Après deux conférences à Salins puis Arbois en 2025, (annoncées comme « causerie », mais où l’auteur refusait le dialogue), Monsieur Arnould vient de publier ce mois d’août 2026 un livre au titre sans équivoque : « Alésia c’est Salins, dans le Jura en Séquanie (Franche-Comté) », 188 pages, au format 15,5 x 23 cm, imprimé en Italie par Amazon.
Rien de nouveau par rapport aux publications existantes sur cette hypothèse, l’auteur reprenant les mêmes arguments que les défenseurs historiques Jeandot, Mérona, Monnin et leurs successeurs, mais aucune preuve toujours de l’existence d’une fortification de l’oppidum ou de son siège par les Romains.
L’auteur s’attache à démontrer l’invalidité de la localisation d’Alésia sur le Mont Auxois, ou à Chaux-des-Crotenay, forcément, et déclare étonnamment que le livre de Danielle Porte ne propose aucun site.
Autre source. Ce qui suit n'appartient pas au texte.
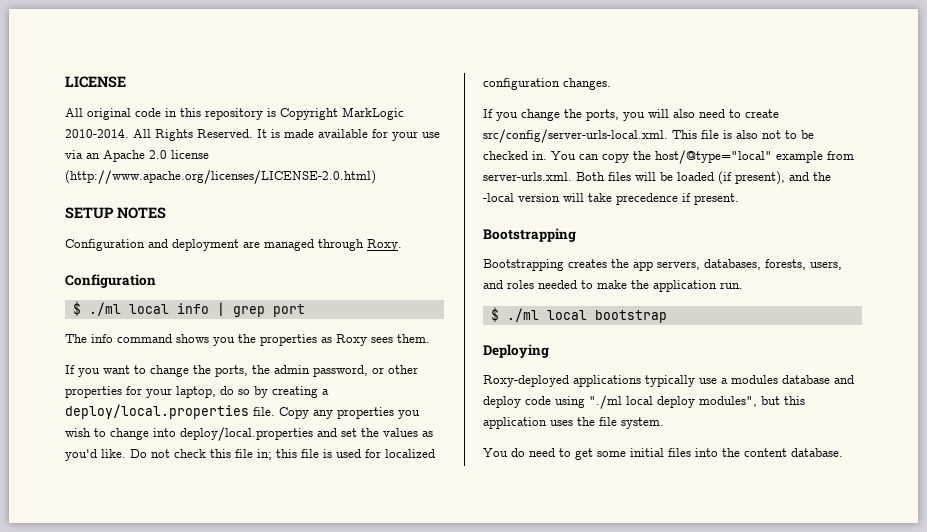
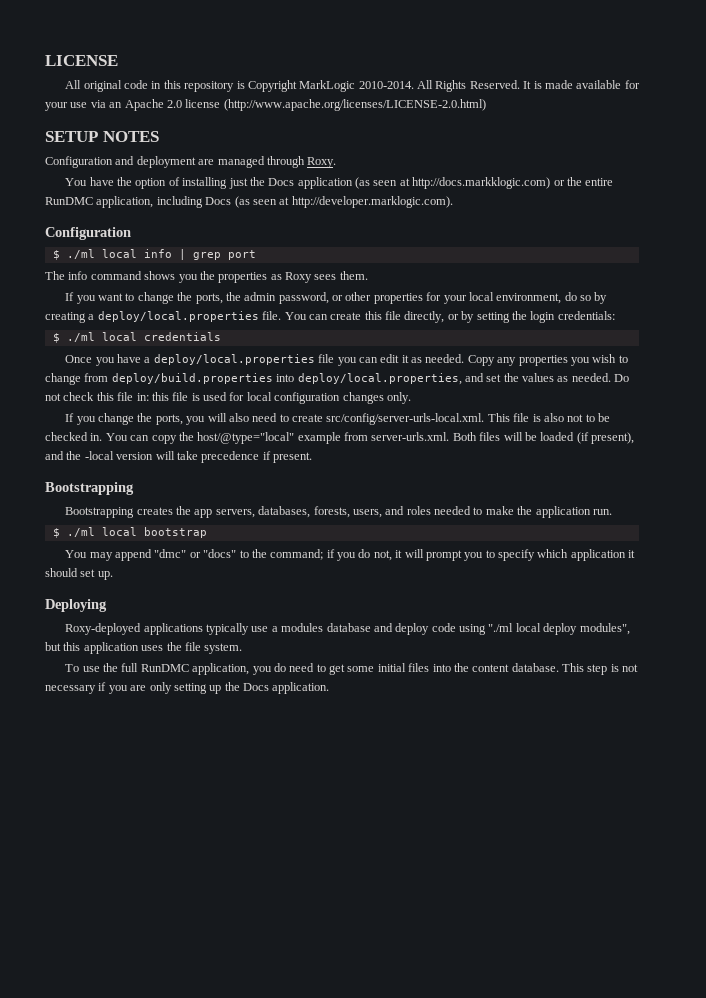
+ You have the option of installing just the Docs application (as seen at http://docs.markklogic.com) or the entire RunDMC application, including Docs (as seen at http://developer.marklogic.com).
- If you want to change the ports, the admin password, or other properties for your laptop, do so by creating a deploy/local.properties file.
+ If you want to change the ports, the admin password, or other properties for your local environment, do so by creating a deploy/local.properties file.
+ You can create this file directly, or by setting the login credentials:
+ $ ./ml local credentials
+ Once you have a deploy/local.properties file you can edit it as needed.
- Copy any properties you wish to change into deploy/local.properties and set the values as you'd like.
+ Copy any properties you wish to change from deploy/build.properties into deploy/local.properties, and set the values as needed.
- Do not check this file in; this file is used for localized configuration changes.
+ Do not check this file in: this file is used for local configuration changes only.
+ You may append "dmc" or "docs" to the command; if you do not, it will prompt you to specify which application it should set up.
- You do need to get some initial files into the content database.
+ To use the full RunDMC application, you do need to get some initial files into the content database.
+ This step is not necessary if you are only setting up the Docs application.

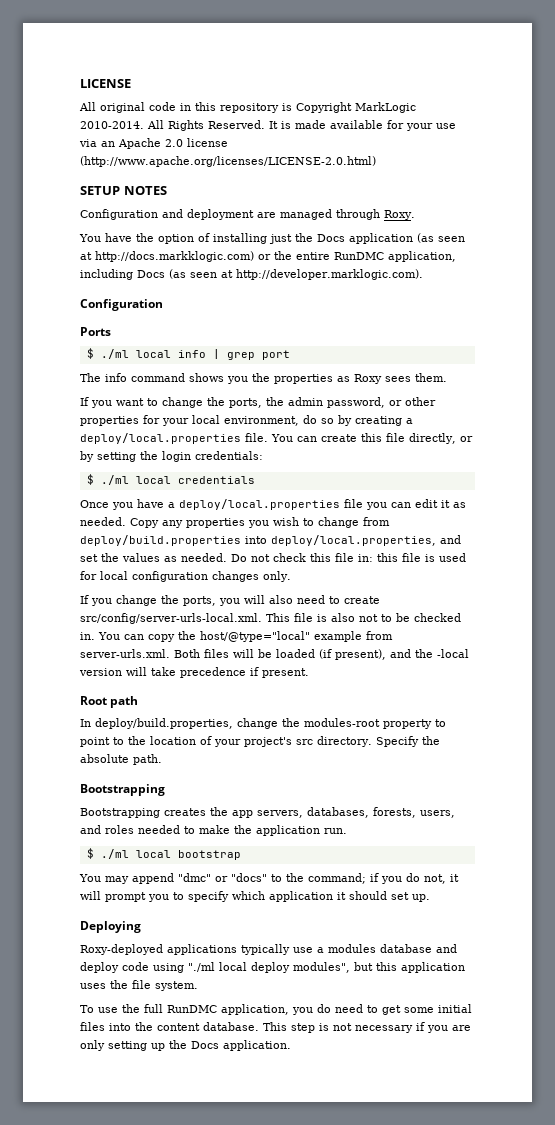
+ Ports
+ Root path
+ In deploy/build.properties, change the modules-root property to point to the location of your project's src directory. Specify the absolute path.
Il fait état de quelques affirmations surprenantes ; entre autres :
- L’emplacement d’Alésia était relativement connu du Sénat à Rome à l’époque (d’où le manque de précision par César de son emplacement) …
- L’armée de secours avait déjà été formée à Bibracte avant que Vercingétorix parte pour sa première attaque des légions romaines (la bataille préliminaire) …
- Vercingétorix barre la seule route possible pour César, l’obligeant à faire le siège d’Alésia. C’est une rengaine déjà entendue pour Chaux-des-Crotenay …
- César, puis Dion Cassius qualifiaient Alésia d’importante nécropole …
Et puis, cette affirmation dont les salinois font une preuve suprême : l’appellation « remandure » de l’opération de retrait du sel des cuves serait une survivance de l’époque Mandubienne, oubliant que pendant les quelques siècles que dura la période dite « gallo-romaine », l’extraction du sel à salins a été interrompue, les Romains préférant faire venir leur sel d’origine marine.